# Benchmark & Consensus Export

## Overview

The Benchmark & Consensus Export plugin is an export plugin designed to measure the agreement between multiple annotators and generate a comprehensive CSV report summarizing the results

It analyzes annotations across annotators, compares them using selected metrics, and produces CSV reports to support quality assessment, benchmarking, and adjudication workflows.

<table data-card-size="large" data-view="cards"><thead><tr><th align="center"></th><th data-hidden data-card-cover data-type="image">Cover image</th></tr></thead><tbody><tr><td align="center">Benchmark &#x26; Consensus Export</td><td data-object-fit="contain"><a href="https://angohub-docs-assets.s3.eu-central-1.amazonaws.com/plugin-icons-banners/consensus-calculation.png">https://angohub-docs-assets.s3.eu-central-1.amazonaws.com/plugin-icons-banners/consensus-calculation.png</a></td></tr></tbody></table>

## Plugin Functionality

The Benchmark & Consensus Export plugin analyzes annotations produced by multiple annotators and generates structured CSV outputs for quality evaluation and benchmarking. The plugin is fully configurable using calculation modes and text comparison metrics.

* The plugin processes tasks for consensus generation or benchmark evaluation. In consensus mode, annotations from multiple annotators are compared to identify agreement and derive a consensus result. In benchmark mode, annotator outputs are evaluated against ground truth annotations to measure performance.
* Compares text-based annotations using a configurable evaluation metric. Supported metrics include: exact match, case-insensitive match and BLEU score.
* Allows specific annotation classes (schemas) to be excluded from consensus and benchmark calculations. Any schema IDs listed in ignored\_schema\_ids are ignored during metric computation and report generation.
* Generates detailed CSV reports summarizing annotator agreement, consensus results, and benchmark metrics.&#x20;

### Supported Data Types

* Compatible with all data types available in AngoHub.

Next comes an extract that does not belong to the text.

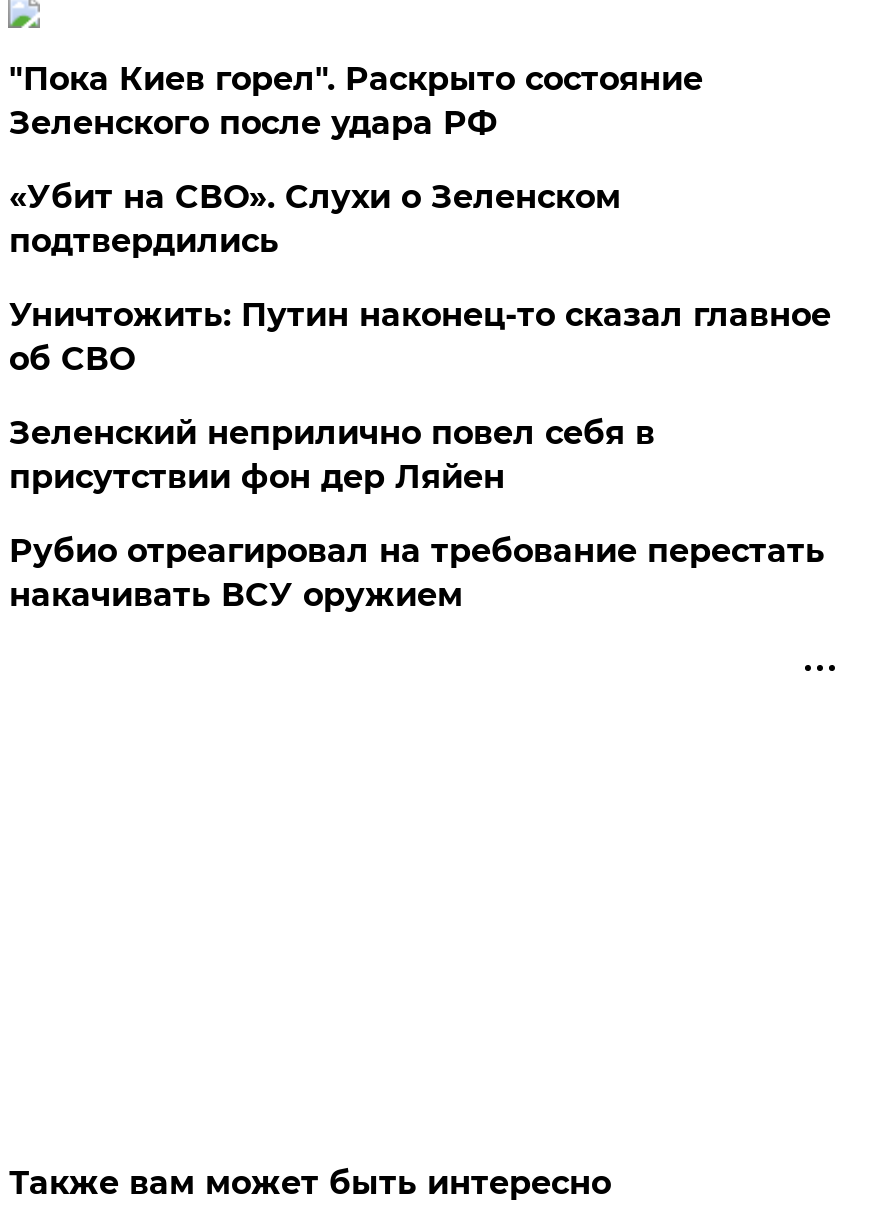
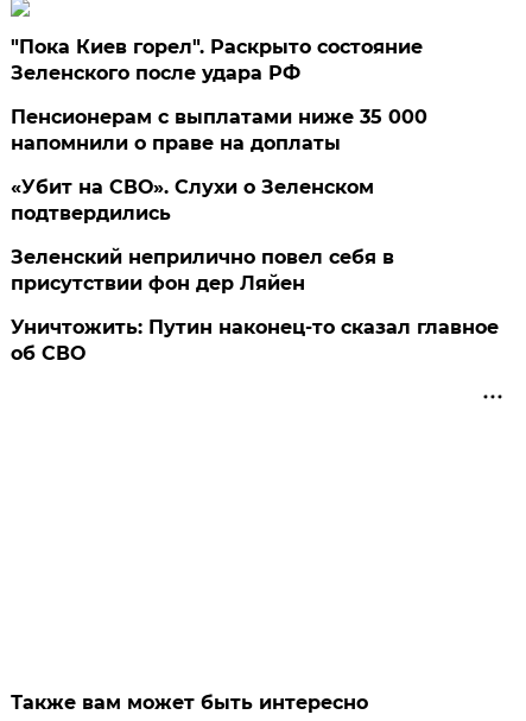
none -> [11,106,428,154] Пенсионерам с выплатами ниже 35 000 | напомнили о праве на доплаты
moved [9,178,621,260] -> [11,176,374,224]: «Убит на СВО». Слухи о Зеленском | подтвердились
moved [9,296,831,378] -> [11,316,499,365]: Уничтожить: Путин наконец-то сказал главное | об СВО
[9,532,825,614] Рубио отреагировал на требование перестать | накачивать ВСУ оружием -> none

### Supported Annotation Tools <a href="#supported-annotation-tools" id="supported-annotation-tools"></a>

* Classifications
  * Radio
  * Checkbox
  * Single-Dropdown
  * Multi-Dropdown
  * Tree Dropdown
  * Text
  * Nested Classifications
  * Multiple Classifications
* Tools
  * Bounding-Box
  * Rotated Bounding-Box
  * Polygon
  * Polyline
  * Segmentation
  * Entity
  * Point
  * Brush
  * Voxel Brush

{% hint style="danger" %}
Following tools are not supported by the plugin:

* PDF, Message, Angle
* Nested classifications within tools
* Relations
  {% endhint %}

## Plugin Configuration

From the **Stage Filter** field, pick the stages containing the tasks you'd like to get the export of. Similarly, from the **Batch Filter** field, you may select one or more batches the tasks of which will be exported. By default, all tasks are exported from all batches.

If you wish to receive an email when the export is complete, toggle **Send Email** on.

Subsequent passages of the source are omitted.